Extremely new to modeling and pymc. But I’m trying to blend different categories to predict mma fight outcomes (decision, knockout, submission). Things seems to work pretty well when Im using Dirichlet to describe characteristics like “style” and “camp.” But now I want to add a feature for the fighters “record” . Their records are normalized over their fights and stored in a (,3) arrary (so a fighter with 2 decisions, 2 kos, and 1 dec is : [.4, .4, .2]. I just keep getting infinitesimally small log_probs for initial values. any help (and advice elsewhere would be much much appreciated)
with pm.Model(coords=coords) as hierarchical_model:
#Data Inputs
weightclasses = pm.MutableData("weightclasses", weightclass_idx)
a_camp = pm.MutableData("a fight camps", fighter_a_Fighter_Camp_idx)
b_camp = pm.MutableData("b fight camps", fighter_b_Fighter_Camp_idx)
a_style = pm.MutableData("a fight styles", fighter_a_Primary_Fight_Style_idx)
b_style = pm.MutableData("b fight styles", fighter_b_Primary_Fight_Style_idx)
a_record = pm.MutableData('a records', fighter_a_record_clean)
b_record = pm.MutableData('b records', fighter_b_record_clean)
#hyperpriors
weightclass_hyperprior = pm.Dirichlet('weightclass_hyperprior', a=np.array([1, 1, 1]))
camp_hyperprior = pm.Dirichlet('camp_hyperprior', a=np.array([1, 1, 1]))
style_hyperprior = pm.Dirichlet('style_hyperprior', a=np.array([1, 1, 1]))
record_hyperprior = pm.Dirichlet('record_hyperprior', a=np.array([1, 1, 1]))
# Priors for weight class-level features
prior_weightclass = pm.Dirichlet("p_outcome_prior_weightclass", a=weightclass_hyperprior, dims=('weightclass', 'fight outcomes'))
prior_a_camp = pm.Dirichlet("p_outcome_prior_a_camp", a=camp_hyperprior, dims=('fight camps', 'fight outcomes'))
prior_b_camp = pm.Dirichlet("p_outcome_prior_b_camp", a=camp_hyperprior, dims=('fight camps', 'fight outcomes'))

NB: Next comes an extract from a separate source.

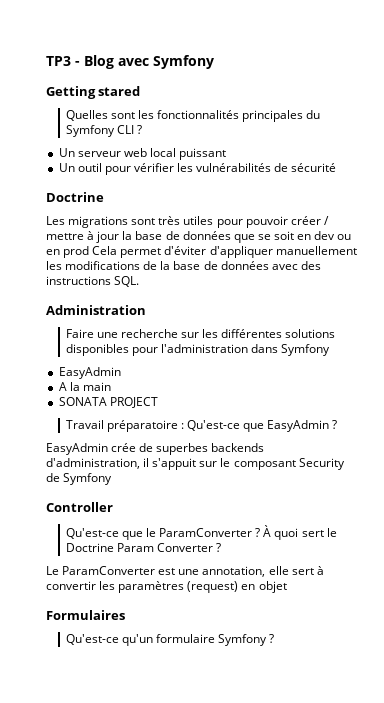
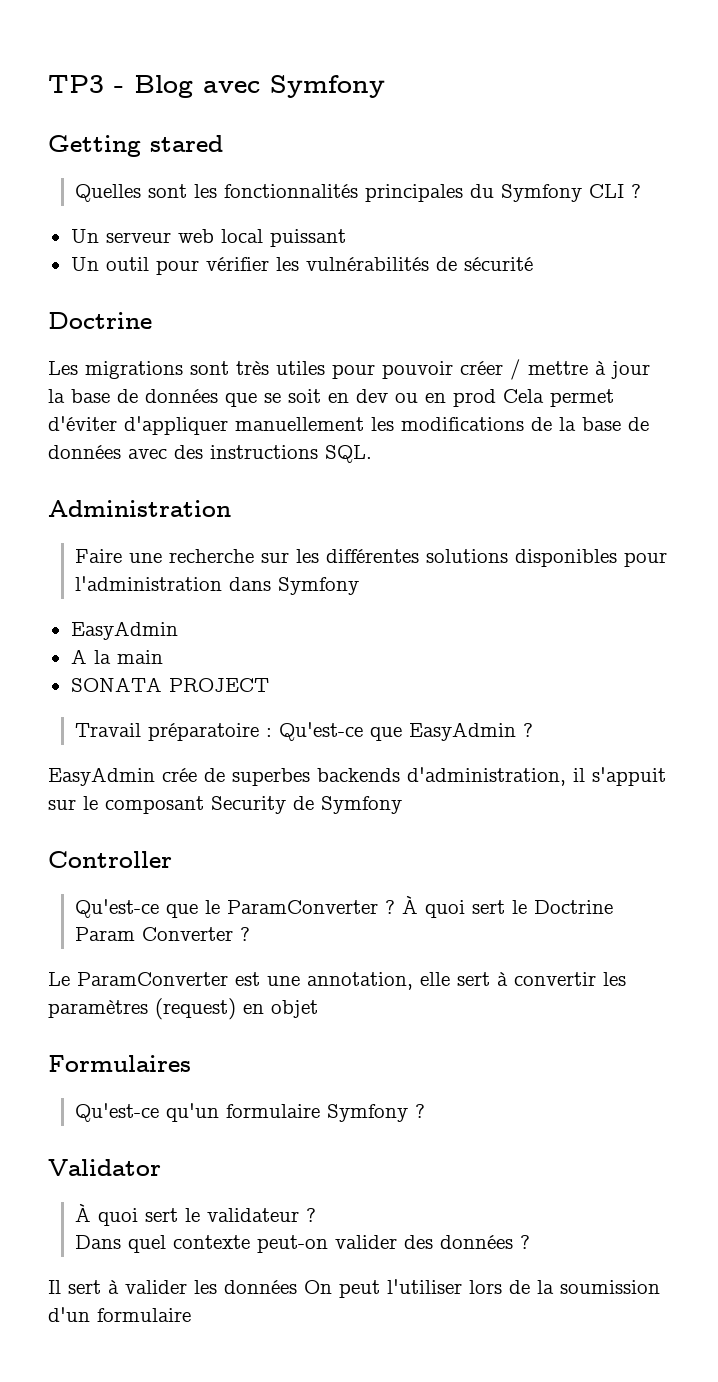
(275, 638) none -> [48,1159,161,1176] [75,1203,317,1226] [75,1235,531,1253] [48,1279,660,1298] [48,1307,191,1322] // Validator // À quoi sert le validateur ? // Dans quel contexte peut-on valider des données ? // Il sert à valider les données On peut l'utiliser lors de la soumission d'un formulaire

prior_a_style = pm.Dirichlet("p_outcome_prior_a_style", a=style_hyperprior, dims=('fight styles', 'fight outcomes'))
prior_b_style = pm.Dirichlet("p_outcome_prior_b_style", a=style_hyperprior, dims=('fight styles', 'fight outcomes'))

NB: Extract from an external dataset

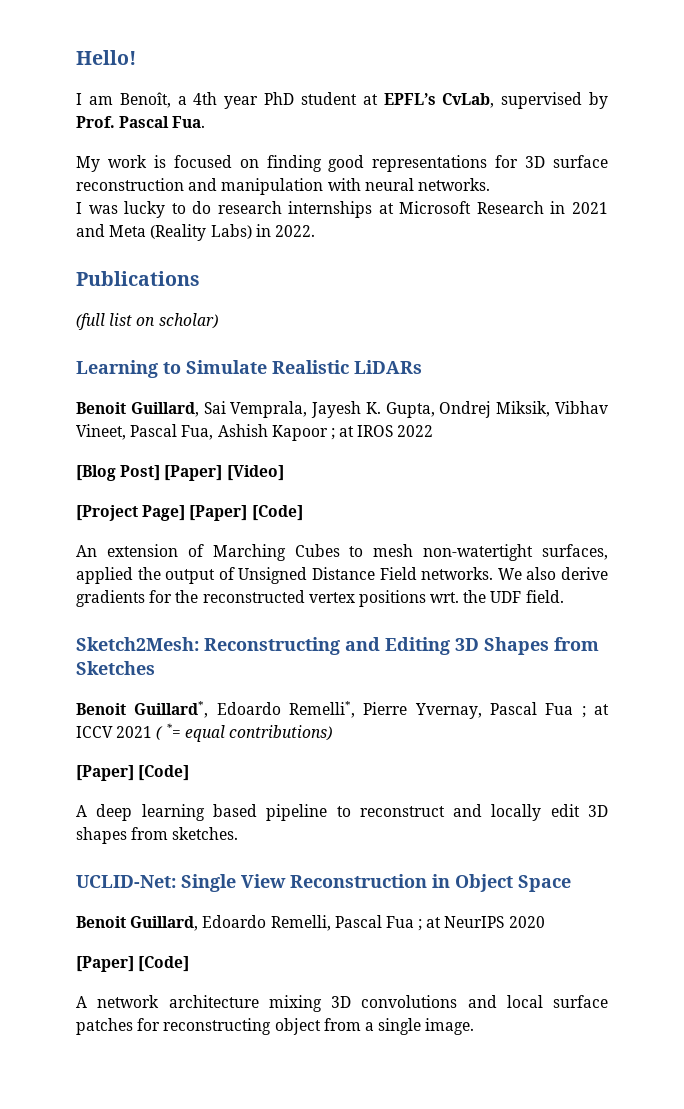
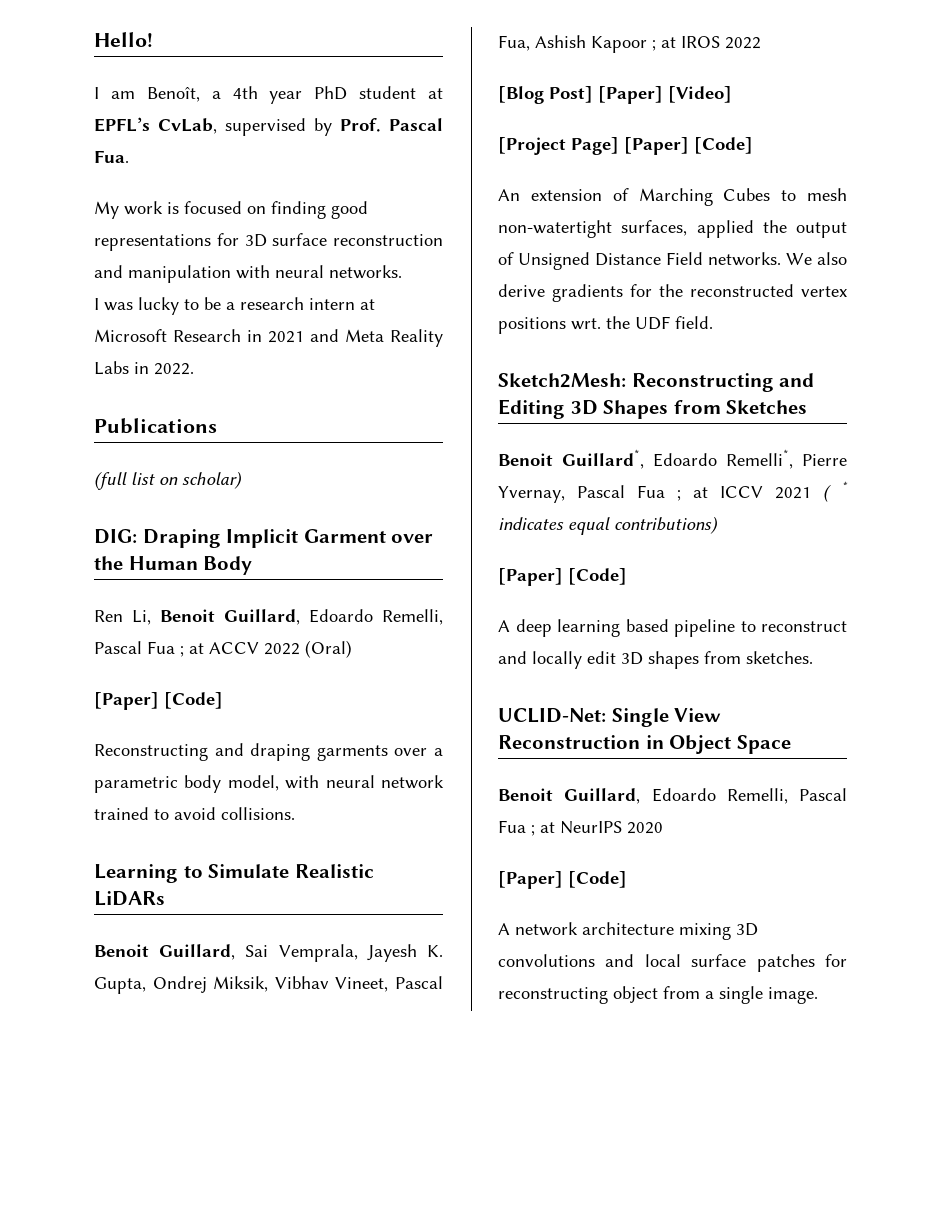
[192,201,373,218] do research internships -> [204,297,355,310] be a research intern
[150,224,252,241] (Reality Labs) -> [390,329,443,347] [94,361,129,375] Reality Labs
(218, 321) none -> [94,529,434,548] [94,556,253,575] [94,609,443,625] [94,640,352,658] [94,692,223,710] [94,743,443,761] [94,775,444,793] [94,807,295,820] // DIG: Draping Implicit Garment over the Human Body // Ren Li, Benoit Guillard, Edoardo Remelli, Pascal Fua ; at ACCV 2022 (Oral) // [Paper] [Code] // Reconstructing and draping garments over a parametric body model, with neural network trained to avoid collisions.
[165,723,181,738] *= -> [841,481,848,491] [498,517,564,530] * indicates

prior_a_record = pm.Dirichlet("p_outcome_prior_a_record", a=record_hyperprior, dims=('records', 'fight outcomes'))
prior_b_record = pm.Dirichlet("p_outcome_prior_b_record", a=record_hyperprior, dims=('records', 'fight outcomes'))

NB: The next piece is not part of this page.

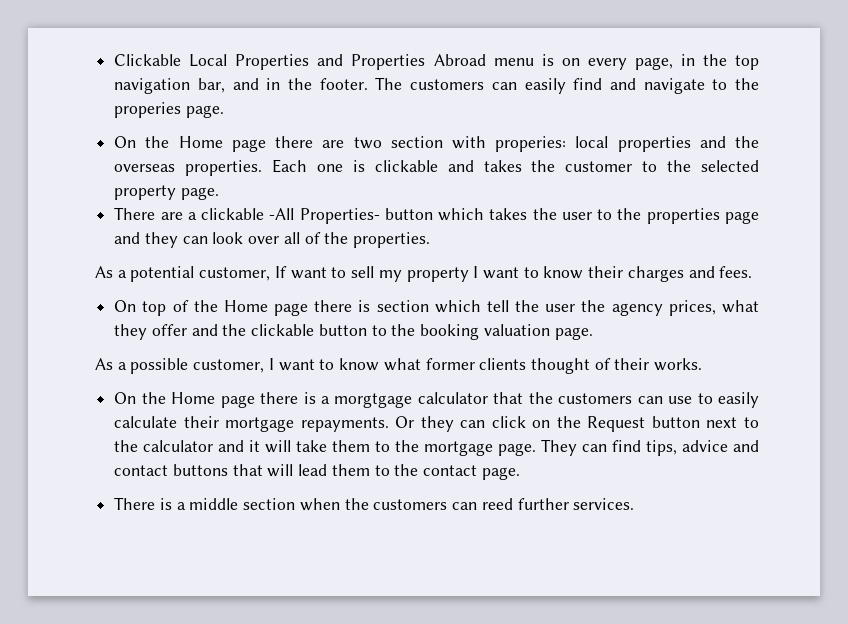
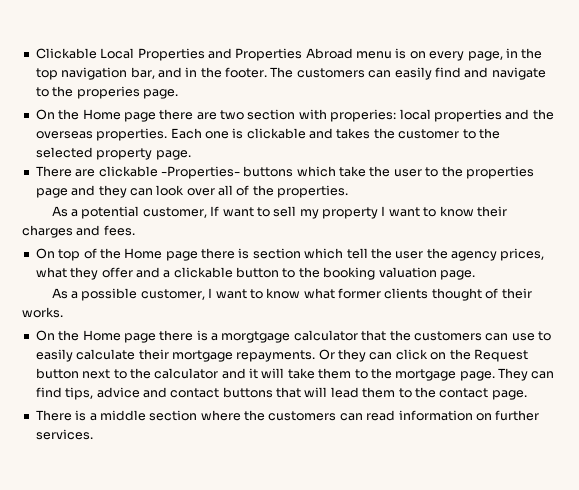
[187,208,528,224] a clickable -All Properties- button which takes -> [98,166,366,179] clickable -Properties- buttons which take
[222,324,247,336] the -> [163,270,171,278] a
[299,498,513,511] when the customers can reed -> [200,410,492,421] where the customers can read information on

prior_a_record_coeff = pm.Normal('a_record_coeff', mu=0, sigma=5, shape=(3,))
prior_b_record_coeff = pm.Normal('b_record_coeff', mu=0, sigma=5, shape=(3,))
# Select the probabilities based on weight class
outcome_weightclass = prior_weightclass[weightclasses]
outcome_a_camp = prior_a_camp[a_camp]
outcome_b_camp = prior_b_camp[b_camp]
outcome_a_style = prior_a_style[a_style]
outcome_b_style = prior_b_style[b_style]
outcome_a_record = pm.math.dot(a_record, prior_a_record_coeff)
outcome_b_record = pm.math.dot(b_record, prior_b_record_coeff)
log_p_outcome_weightclass = pm.math.log(outcome_weightclass)
log_p_outcome_a_camp = pm.math.log(outcome_a_camp)
log_p_outcome_b_camp = pm.math.log(outcome_b_camp)
log_p_outcome_a_style = pm.math.log(outcome_a_style)
log_p_outcome_b_style = pm.math.log(outcome_b_style)
log_p_outcome_a_record = pm.math.log(a_record)
log_p_outcome_b_record = pm.math.log(b_record)
# Combine log-probabilities
log_combined_prob = (
log_p_outcome_weightclass
+ log_p_outcome_a_camp
+ log_p_outcome_b_camp
+ log_p_outcome_a_style
+ log_p_outcome_b_style
+ log_p_outcome_a_record
+ log_p_outcome_b_record
)
# Convert back to probabilities and normalize
combined_prob = pm.math.softmax(log_combined_prob, axis=-1)
# Likelihood for the first model
obs = pm.Categorical("obs", p=combined_prob, observed=fight_outcome_idx)
trace = pm.sample()